Other supply chain- and freight-related components of the White House’s plan include:
-$206 million to invest in the nation’s highway system and road safety, which would increase the amount of highway funds by 22 percent annually for roughly $199 billion over four years and provide more than $7 billion for highway and road safety improvements;
-$9 billion in competitive funding to spur innovation and make permanent and provide $5 billion over four years for the TIGER grant program and $4 billion of competitively awarded funding to incentivize innovation local policy reforms for transportation systems;
-$10 billion for a new freight program to augment U.S. exports and trade in the form of a multimodal freight grant program in partnership with state and local officials and private sector labor representatives for rail, port, and highway projects addressing the “greatest needs for the efficient movement of goods across the country and abroad”; and
-$4 billion to attract private investment in transportation infrastructure, calling for continued funding of $1 billion in annual credit subsidy for the successful TIFIA loan program that, similar to other Administration proposals such as capitalizing a National Infrastructure Bank, creating American Fast Forward bonds, or enacting Foreign Investment in Real Property Tax Act (FIRPTA) reforms, will facilitate increased private investment in transportation infrastructure while protecting taxpayer interests
Freight stakeholders were generally positive about the White House’s proposal.

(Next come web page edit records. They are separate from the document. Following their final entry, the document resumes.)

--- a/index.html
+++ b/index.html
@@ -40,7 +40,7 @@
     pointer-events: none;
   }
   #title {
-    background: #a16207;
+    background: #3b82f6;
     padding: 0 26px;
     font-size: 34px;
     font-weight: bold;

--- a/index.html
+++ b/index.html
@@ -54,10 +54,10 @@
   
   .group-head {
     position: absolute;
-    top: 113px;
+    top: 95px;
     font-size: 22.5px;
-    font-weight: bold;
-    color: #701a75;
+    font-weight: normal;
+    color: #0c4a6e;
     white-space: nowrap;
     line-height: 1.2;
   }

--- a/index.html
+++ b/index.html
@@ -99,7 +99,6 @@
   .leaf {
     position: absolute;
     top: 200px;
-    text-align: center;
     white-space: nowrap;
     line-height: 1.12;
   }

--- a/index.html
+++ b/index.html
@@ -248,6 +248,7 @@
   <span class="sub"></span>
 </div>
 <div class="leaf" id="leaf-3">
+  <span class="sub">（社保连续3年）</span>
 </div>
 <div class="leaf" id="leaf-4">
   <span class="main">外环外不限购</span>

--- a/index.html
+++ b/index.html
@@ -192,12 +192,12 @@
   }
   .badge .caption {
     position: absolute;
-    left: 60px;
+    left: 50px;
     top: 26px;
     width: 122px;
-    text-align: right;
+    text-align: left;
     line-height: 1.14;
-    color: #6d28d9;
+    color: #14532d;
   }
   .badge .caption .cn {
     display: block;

“I think they are on the right track here,” said Leslie Blakey, executive director of the Coalition of America’s Gateways and Trade Corridors. “It is good news overall, especially the $10 billion for a multimodal freight grant program. It is in line with what we have been asking for in the past. And the fact that Congress has been increasingly recognizing that things like this are really critical to fund, coupled with the Administration taking the lead and setting funding goals and thinking about it in a different way is evidence of good collaboration.”

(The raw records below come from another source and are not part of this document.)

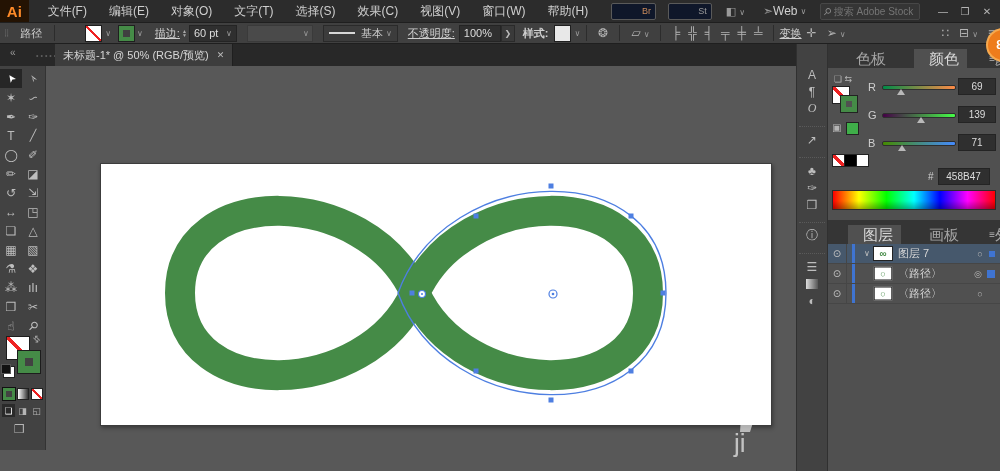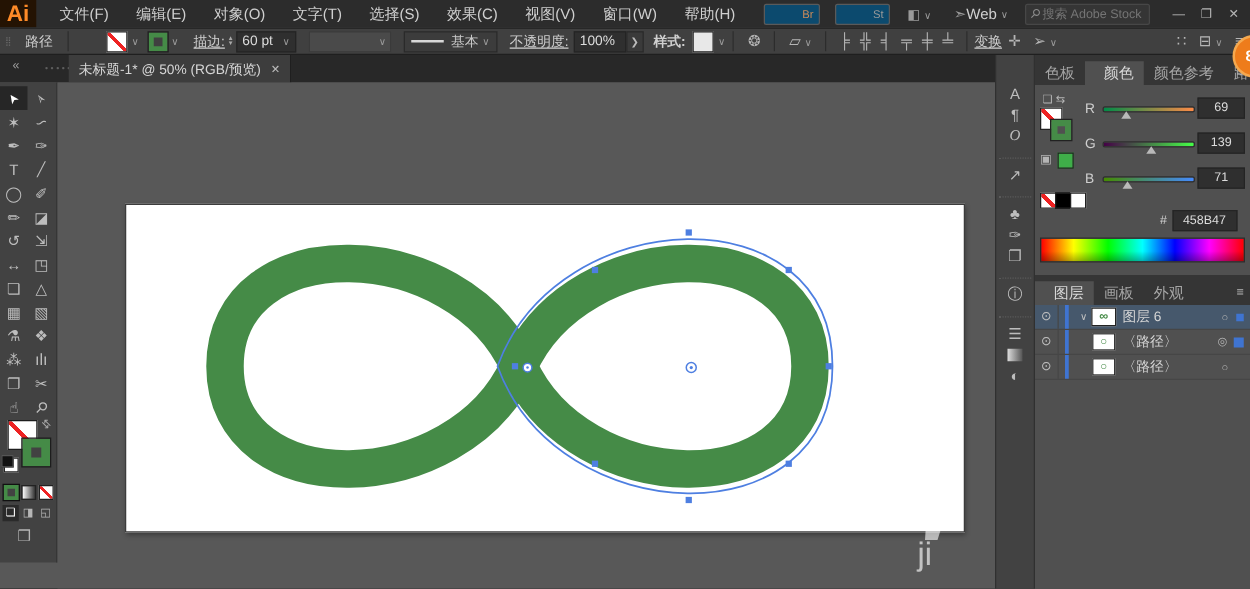--- a/index.html
+++ b/index.html
@@ -12,7 +12,7 @@
   
   #menubar{left:0;top:0;width:1000px;height:22px;background:#2c2c2c;display:flex;align-items:center;}
   #ai-logo{width:30px;height:22px;background:#241303;color:#ff8b28;font-weight:bold;
-           display:flex;align-items:center;justify-content:center;font-size:18px;}
+           display:flex;align-items:center;justify-content:center;font-size:15px;}
   #menu-items{display:flex;height:22px;align-items:center;margin-left:8px;}
   .menu-item{padding:0 11px;height:22px;line-height:22px;color:#cfcfcf;cursor:default;white-space:nowrap;}
   .badge-btn{width:17px;height:15px;border:1px solid #5a5a5a;background:#0c4a6e;border-radius:2px;

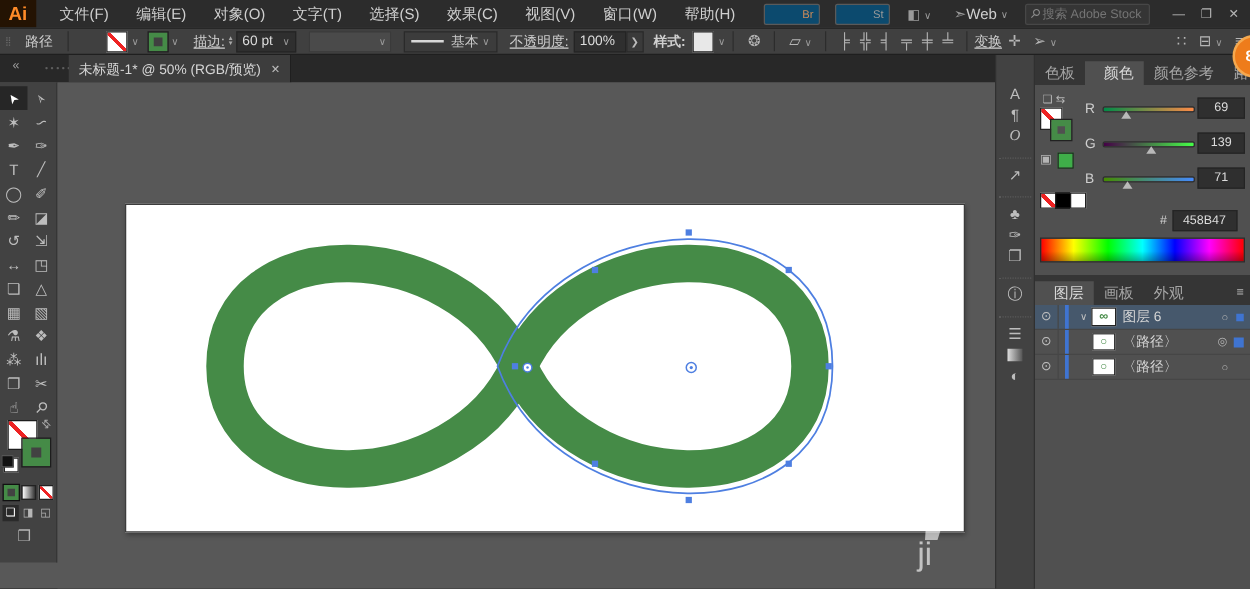--- a/index.html
+++ b/index.html
@@ -15,7 +15,7 @@
            display:flex;align-items:center;justify-content:center;font-size:15px;}
   #menu-items{display:flex;height:22px;align-items:center;margin-left:8px;}
   .menu-item{padding:0 11px;height:22px;line-height:22px;color:#cfcfcf;cursor:default;white-space:nowrap;}
-  .badge-btn{width:17px;height:15px;border:1px solid #5a5a5a;background:#0c4a6e;border-radius:2px;
+  .badge-btn{width:17px;height:15px;border:1px solid #5a5a5a;background:#0f172a;border-radius:2px;
              font-size:9px;display:flex;align-items:center;justify-content:center;margin-left:12px;color:#c98a5a;padding-left:26px;}
   .badge-btn.st{color:#9a9a9a;}
   #arrange-docs{margin-left:14px;font-size:11px;color:#9a9a9a;}

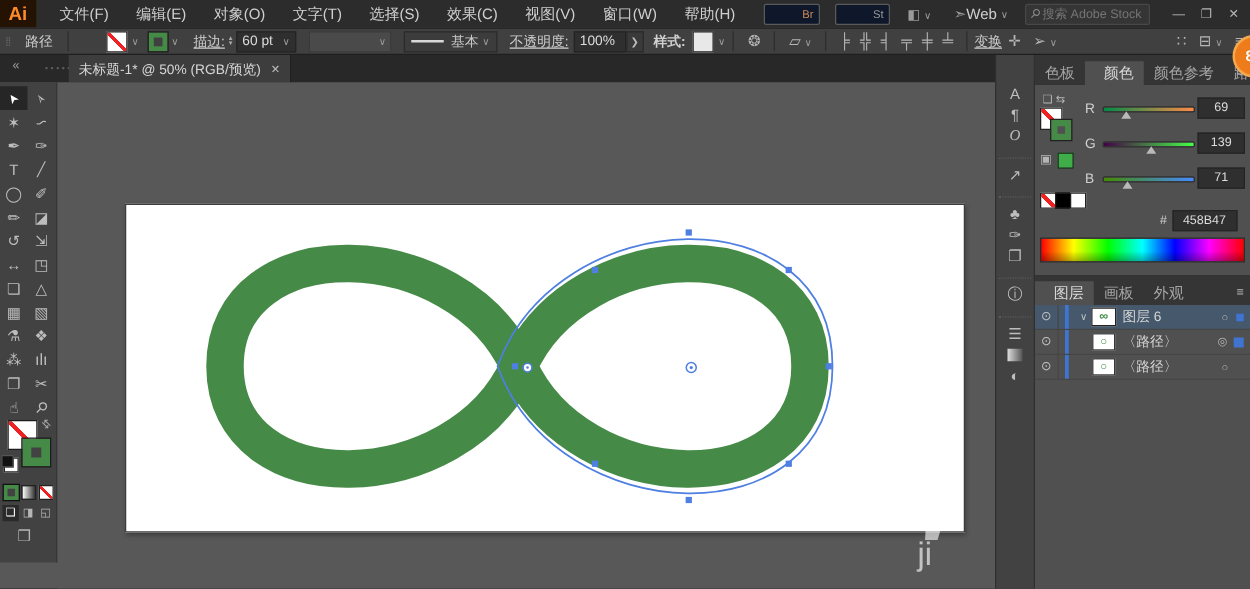--- a/index.html
+++ b/index.html
@@ -107,7 +107,7 @@
   
   #dock{left:828px;top:44px;width:172px;height:427px;background:#505050;}
   .tabstrip{position:relative;height:24px;background:#353535;display:flex;align-items:flex-end;overflow:hidden;}
-  .ptab{height:19px;line-height:19px;padding:0 8px;font-size:12px;color:#a5a5a5;white-space:nowrap;}
+  .ptab{height:19px;line-height:19px;padding:0 8px;font-size:15px;color:#a5a5a5;white-space:nowrap;margin-left:20px;}
   .ptab.active{background:#505050;color:#d8d8d8;padding-left:15px;}
   .pmenu{position:absolute;right:5px;bottom:4px;color:#b5b5b5;font-size:10px;}
 

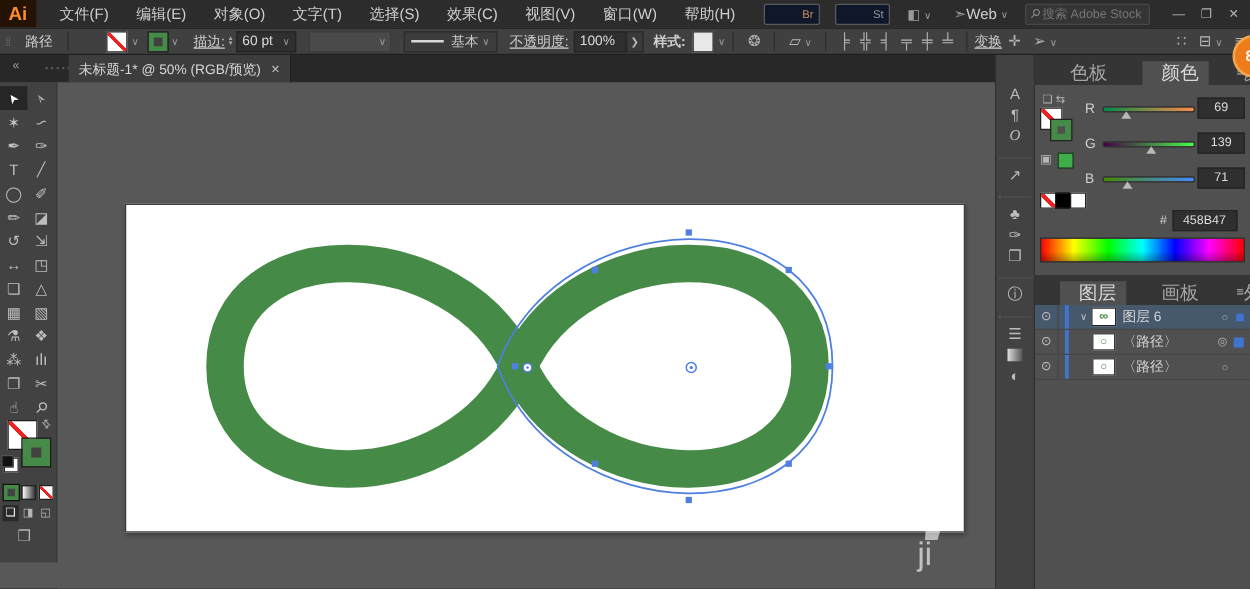--- a/index.html
+++ b/index.html
@@ -504,7 +504,7 @@
           </span>
         <span class="lchev" data-name="expand-chevron-icon">∨</span>
         <span class="lthumb" data-name="layer-thumbnail">∞</span>
-        <span class="lname" data-name="layer-name">图层 6</span>
+        <span class="lname" data-name="layer-name">图层 7</span>
         <span class="ltarget" data-name="target-circle-icon">○</span>
         <span class="lsel-sq" data-name="selection-square"></span>
       </div>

But how to fund these efforts is, and remains, challenging, given the lack of political will to raise the HTF, which has remained at the same levels since 1993.

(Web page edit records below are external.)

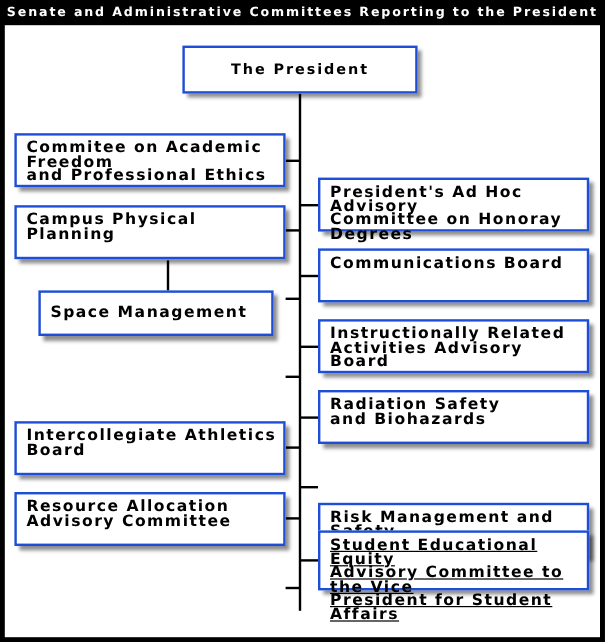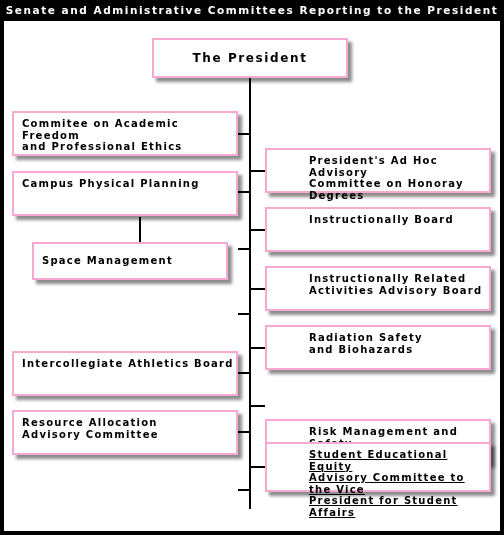--- a/index.html
+++ b/index.html
@@ -62,7 +62,7 @@
   .node {
     position: absolute;
     background: #ffffff;
-    border: 2px solid #f9a8d4;
+    border: 2px solid #1d4ed8;
     box-sizing: border-box;
     box-shadow: 4px 4px 3px rgba(0,0,0,0.45);
   }

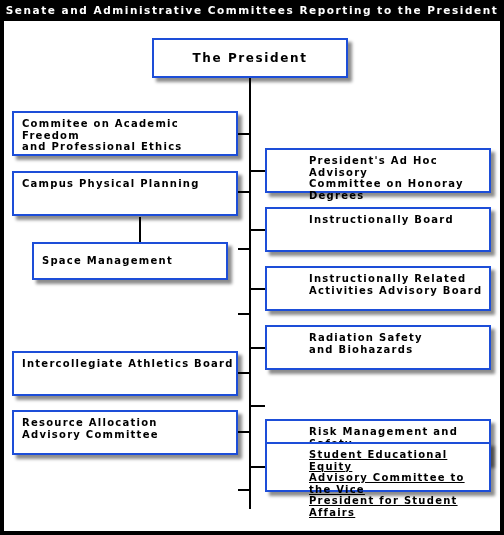--- a/index.html
+++ b/index.html
@@ -68,7 +68,7 @@
   }
   .node .label {
     display: block;
-    font-size: 10px;
+    font-size: 13px;
     font-weight: bold;
     letter-spacing: 1.25px;
     line-height: 11.5px;

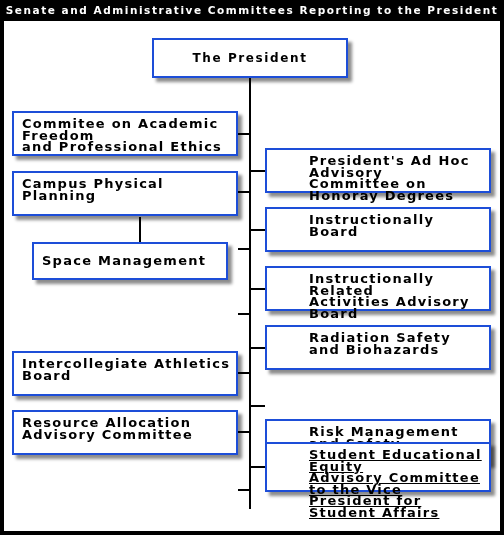--- a/index.html
+++ b/index.html
@@ -117,7 +117,6 @@
     left: 261px;
     width: 226px;
     height: 45px;
-    padding-left: 34px;
   }
   .node.right.tall .label {
     padding-top: 5px;

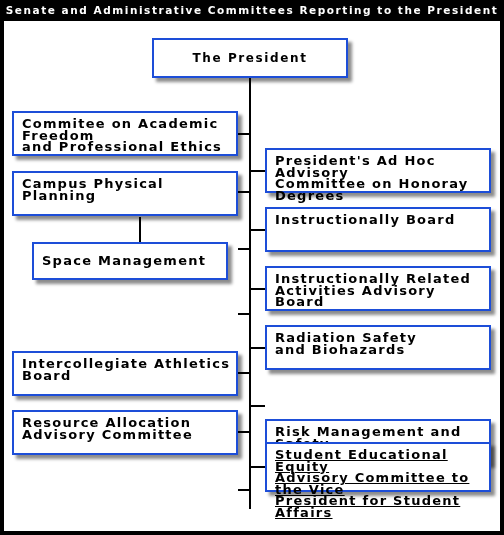--- a/index.html
+++ b/index.html
@@ -184,7 +184,7 @@
     </div>
 
     <div class="node right" style="top:186px;">
-      <span class="label">Instructionally Board</span>
+      <span class="label">Communications Board</span>
     </div>
 
     <div class="node right tall" style="top:245px;">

“We need user-related revenues that are stable, predictable and growing to provide the certainty needed for planning and making capital investments,” Janet Kavinoky, executive director of transportation and infrastructure at the U.S. Chamber of Commerce, told Bloomberg News.
And Eno Center for Transportation President and CEO Joshua Schank said in a recent interview this transportation talk truly needs to be put into action.
“What exactly is he going to do to push that legislation through and to what extent is he capable of doing anything, given where his approval ratings are?” commented Schank. “MAP-21 depends entirely on finding money to fund it, and I don’t know how any closer we are to that. The President has mentioned corporate tax reform as a way to fund infrastructure in the past and primarily mentioned it as a one-time infusion of cash rather than a long-term sustainable investment strategy, which is what I would imagine people operating ports and freight and logistics would care about. They are looking for a long-term transportation investment strategy.”
Schank said the current state of U.S. transportation infrastructure is south of being “stuck in neutral,” as neutral would be staying the course and not changing things, but he said things are worse than that as there is no certainty with respect to funding due to the volatile nature of the Highway Trust Fund, which makes it harder to make wise investment decisions over the long-term.